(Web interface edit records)
-------
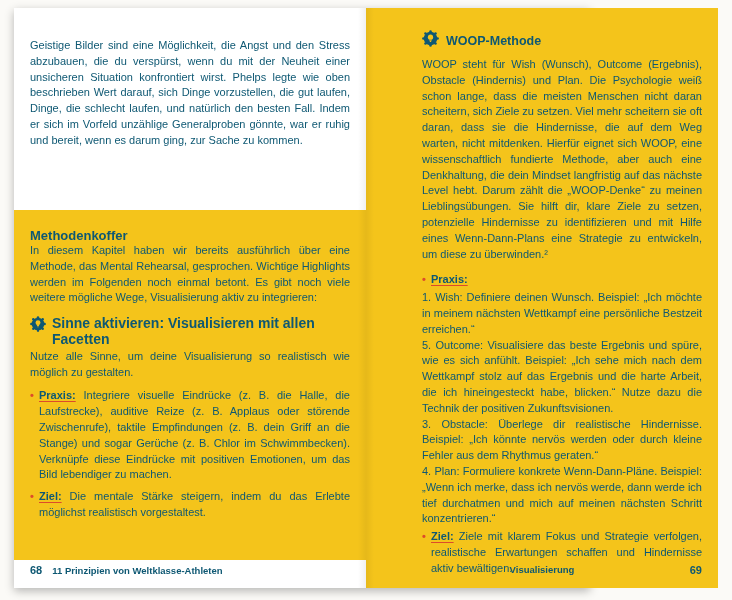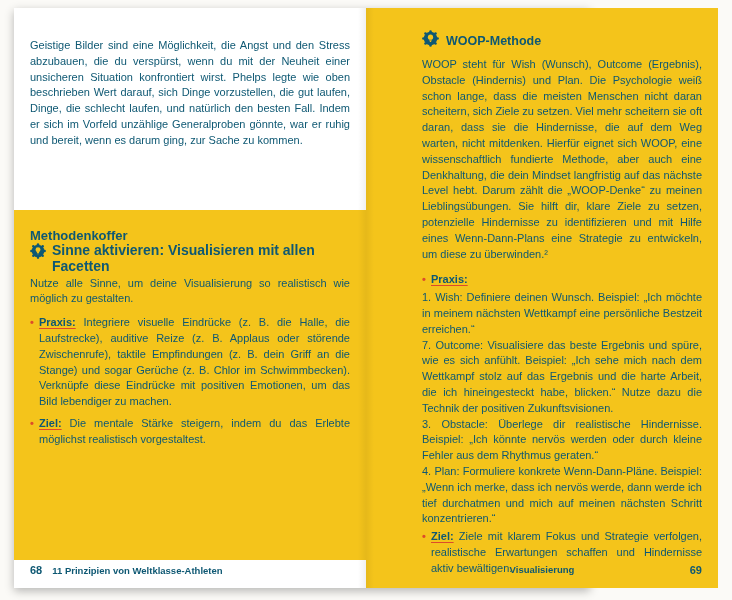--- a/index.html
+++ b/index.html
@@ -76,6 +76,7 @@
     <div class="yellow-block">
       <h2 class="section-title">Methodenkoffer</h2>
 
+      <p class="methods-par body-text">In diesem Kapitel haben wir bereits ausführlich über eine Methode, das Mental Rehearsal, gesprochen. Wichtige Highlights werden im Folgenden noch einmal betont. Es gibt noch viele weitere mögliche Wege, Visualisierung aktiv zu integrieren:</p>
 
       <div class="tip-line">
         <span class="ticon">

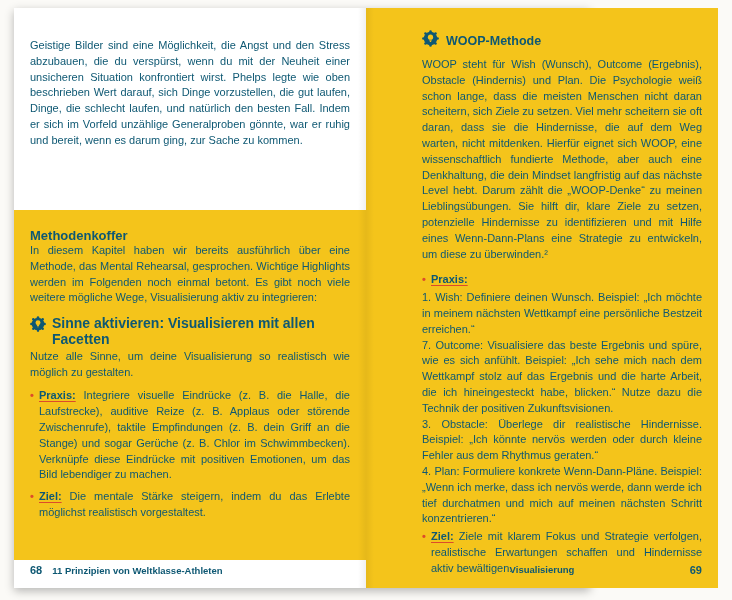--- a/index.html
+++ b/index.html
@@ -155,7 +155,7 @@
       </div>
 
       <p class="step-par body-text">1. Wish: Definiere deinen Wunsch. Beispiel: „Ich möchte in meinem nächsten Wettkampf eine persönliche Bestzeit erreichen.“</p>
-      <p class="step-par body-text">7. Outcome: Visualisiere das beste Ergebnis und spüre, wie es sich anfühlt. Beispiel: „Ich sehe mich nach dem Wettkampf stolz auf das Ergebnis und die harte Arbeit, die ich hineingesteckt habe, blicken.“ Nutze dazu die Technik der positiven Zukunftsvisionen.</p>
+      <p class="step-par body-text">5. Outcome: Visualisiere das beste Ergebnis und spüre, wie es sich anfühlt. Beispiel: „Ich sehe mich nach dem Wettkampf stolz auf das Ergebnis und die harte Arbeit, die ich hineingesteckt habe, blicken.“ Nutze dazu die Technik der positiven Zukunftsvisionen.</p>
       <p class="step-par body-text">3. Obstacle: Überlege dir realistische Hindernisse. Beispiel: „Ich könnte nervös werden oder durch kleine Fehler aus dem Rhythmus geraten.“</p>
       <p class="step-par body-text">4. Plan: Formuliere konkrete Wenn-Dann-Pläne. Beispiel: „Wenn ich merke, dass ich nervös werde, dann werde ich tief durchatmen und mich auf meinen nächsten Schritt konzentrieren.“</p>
-------
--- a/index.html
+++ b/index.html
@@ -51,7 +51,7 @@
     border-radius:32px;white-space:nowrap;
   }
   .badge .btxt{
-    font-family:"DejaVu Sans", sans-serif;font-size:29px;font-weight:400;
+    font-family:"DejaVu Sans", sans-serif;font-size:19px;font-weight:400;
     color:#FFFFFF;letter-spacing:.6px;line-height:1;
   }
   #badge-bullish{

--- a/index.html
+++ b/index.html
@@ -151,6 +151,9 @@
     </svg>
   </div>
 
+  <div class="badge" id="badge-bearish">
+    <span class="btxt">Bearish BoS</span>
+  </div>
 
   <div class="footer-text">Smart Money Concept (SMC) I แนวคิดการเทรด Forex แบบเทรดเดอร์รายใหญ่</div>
-------
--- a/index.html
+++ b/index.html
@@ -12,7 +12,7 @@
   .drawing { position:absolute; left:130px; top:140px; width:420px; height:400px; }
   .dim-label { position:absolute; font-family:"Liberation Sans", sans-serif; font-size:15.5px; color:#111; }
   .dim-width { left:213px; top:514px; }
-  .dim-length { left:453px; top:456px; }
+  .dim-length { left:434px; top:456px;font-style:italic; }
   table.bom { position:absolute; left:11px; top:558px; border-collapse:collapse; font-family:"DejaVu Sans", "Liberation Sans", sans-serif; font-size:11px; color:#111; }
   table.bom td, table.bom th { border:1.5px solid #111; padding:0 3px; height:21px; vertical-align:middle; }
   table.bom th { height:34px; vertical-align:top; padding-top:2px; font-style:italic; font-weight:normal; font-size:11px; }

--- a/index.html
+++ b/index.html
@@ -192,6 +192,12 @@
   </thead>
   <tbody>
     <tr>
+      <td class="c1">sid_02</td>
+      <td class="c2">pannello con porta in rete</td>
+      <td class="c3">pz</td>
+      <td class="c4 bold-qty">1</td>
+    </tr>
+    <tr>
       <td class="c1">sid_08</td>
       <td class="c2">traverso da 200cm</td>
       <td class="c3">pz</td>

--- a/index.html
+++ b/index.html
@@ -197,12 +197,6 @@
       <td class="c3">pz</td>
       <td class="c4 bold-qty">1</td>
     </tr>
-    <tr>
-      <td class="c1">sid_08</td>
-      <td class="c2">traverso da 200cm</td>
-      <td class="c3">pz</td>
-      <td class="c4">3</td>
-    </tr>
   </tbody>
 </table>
-------
Looking at the data above, count each line that holds the word "hineingesteckt" and report the count alone.

2